Holzke, a junior in civil engineering, plans to pursue a career in site design. Diaz-Rodriguez, a sophomore in civil engineering, is interested in becoming an environmental engineer with a focus on fighting environmental racism. Flynn is a junior in civil engineering with a focus on transportation. Rand is a sophomore in engineering sciences who plans to pursue a career in financial services.

Finding a way to power temperature and carbon monoxide sensors without using lithium-ion batteries was a top priority to make the system more resilient as well as affordable, Holzke said.
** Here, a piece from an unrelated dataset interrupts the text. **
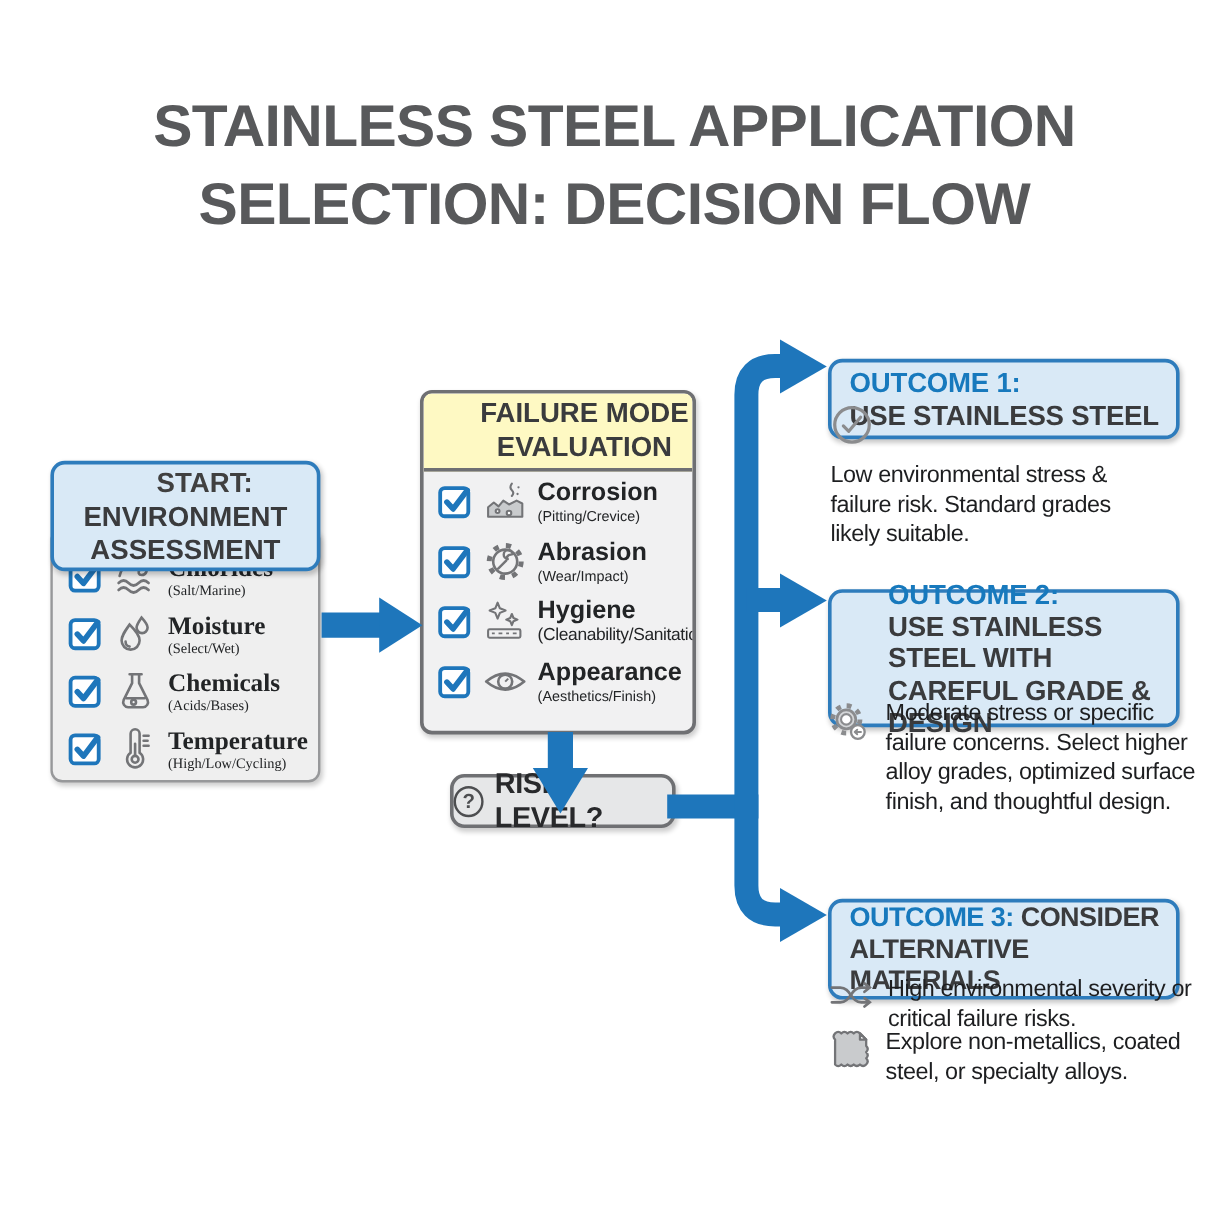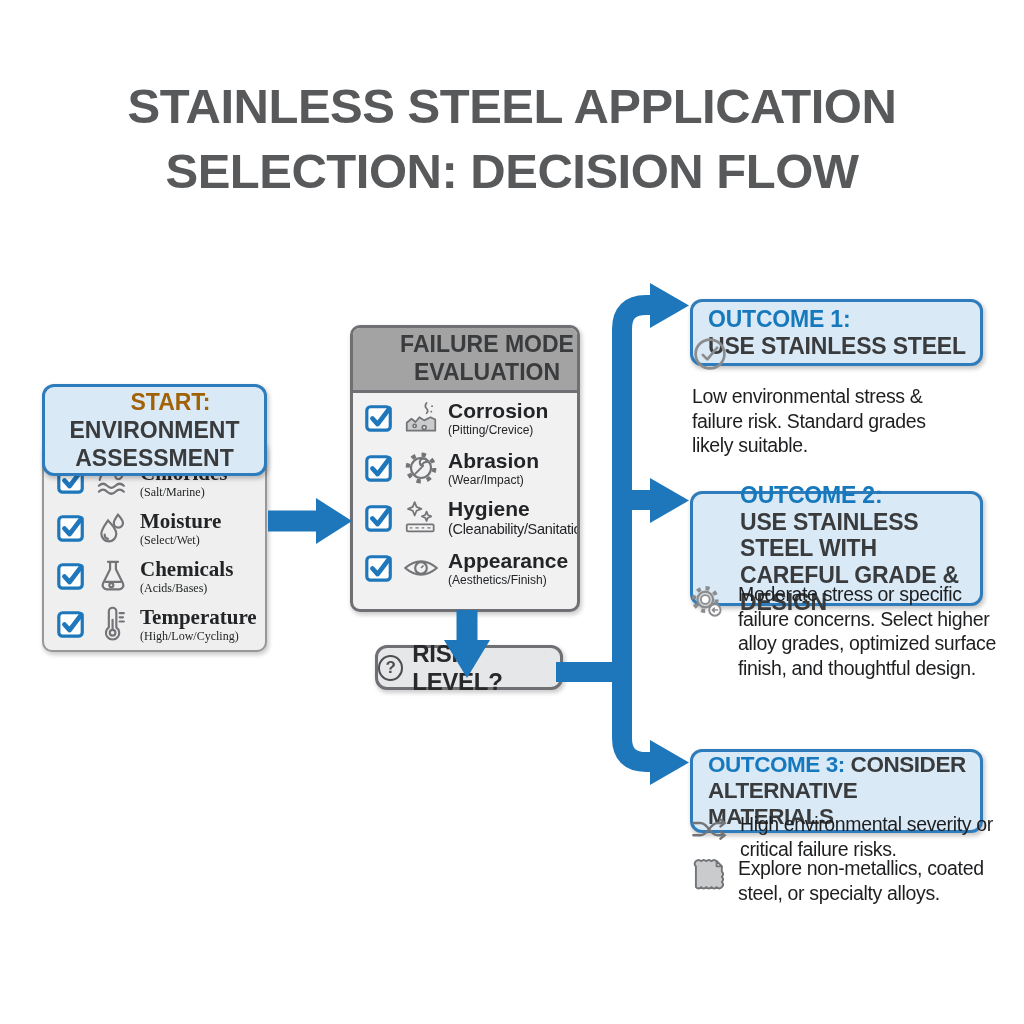"FAILURE MODE" .fail-header { background: #a3a3a3 -> #fef9c3 }
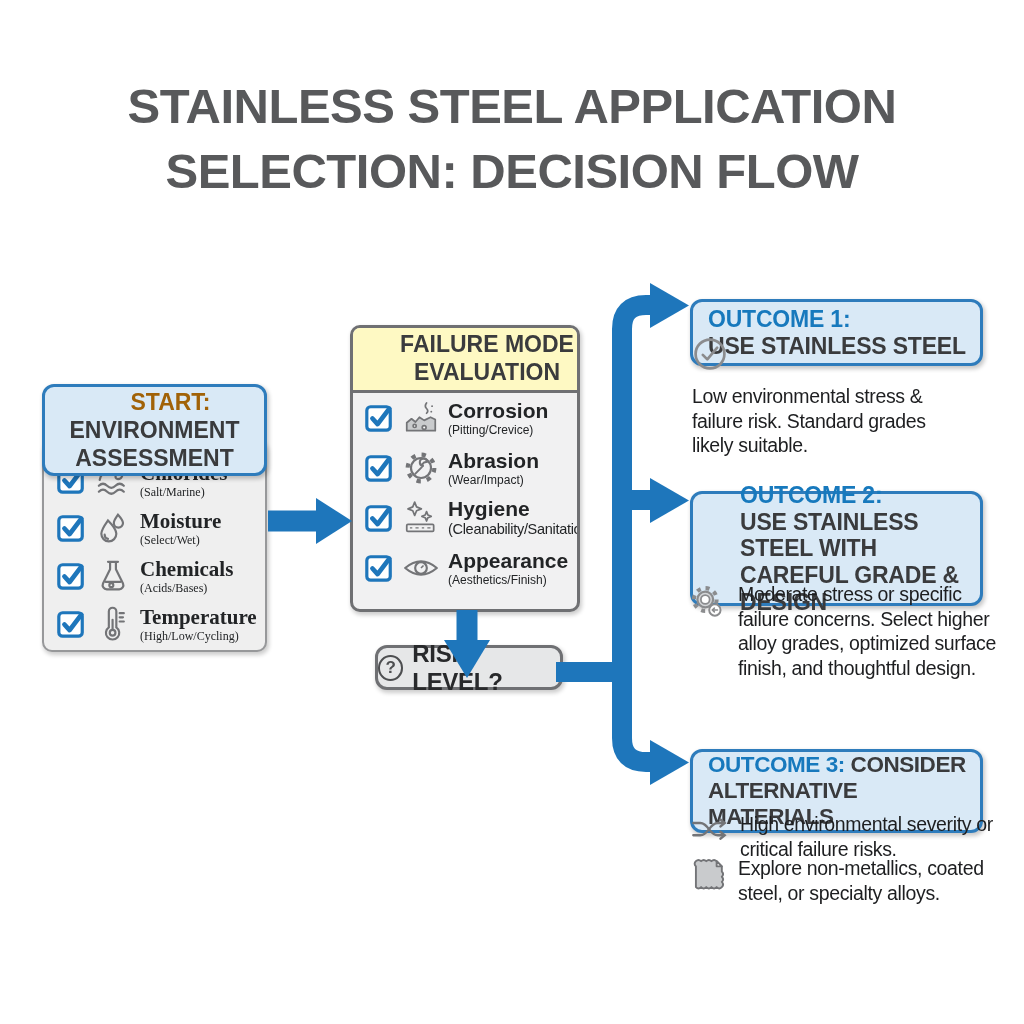"START:" .start-header .blue { color: #a16207 -> #404040 }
“We wanted to mitigate the risk of fires and explosions from compromised batteries and the contamination hazard they present to the natural environment,” he said.

Ethan Rand

The team proposed a self-sustaining generator that uses the triboelectric effect, a type of contact electrification that takes place when certain materials become electrically charged after they are separated from a different material with which they were in contact. Everyday static electricity is one example.

“The sensors would be able to detect a fire within a 400 square meter area,” the team said. “We plan to have them ‘installed’ in the trees of forests so the sensors are on the same level that a fire would start and spread,” allowing for faster detection than expensive, satellite-based technologies.

Additionally, such a system would be an infrastructure investment by local, regional, state, and federal authorities and not a direct cost to property owners in fire-prone areas, Holzke said.

Still, the useful range of the sensors would require tens of thousands of them across 3 million acres, roughly the amount of land destroyed by wildfires in California in 2021.

The team did not build its design but did research the potential market; come up with three solutions to evaluate, selecting one; and identify barriers and prospective partners; as well as conduct a cost-benefit analysis. From The Wond’ry, Deanna Meador, director of entrepreneurship, and Charleson Bell, BE’07, MS’09, PhD’15, director of biomedical innovation, biodesign, and I-Corps, helped the team develop a technology to market plan.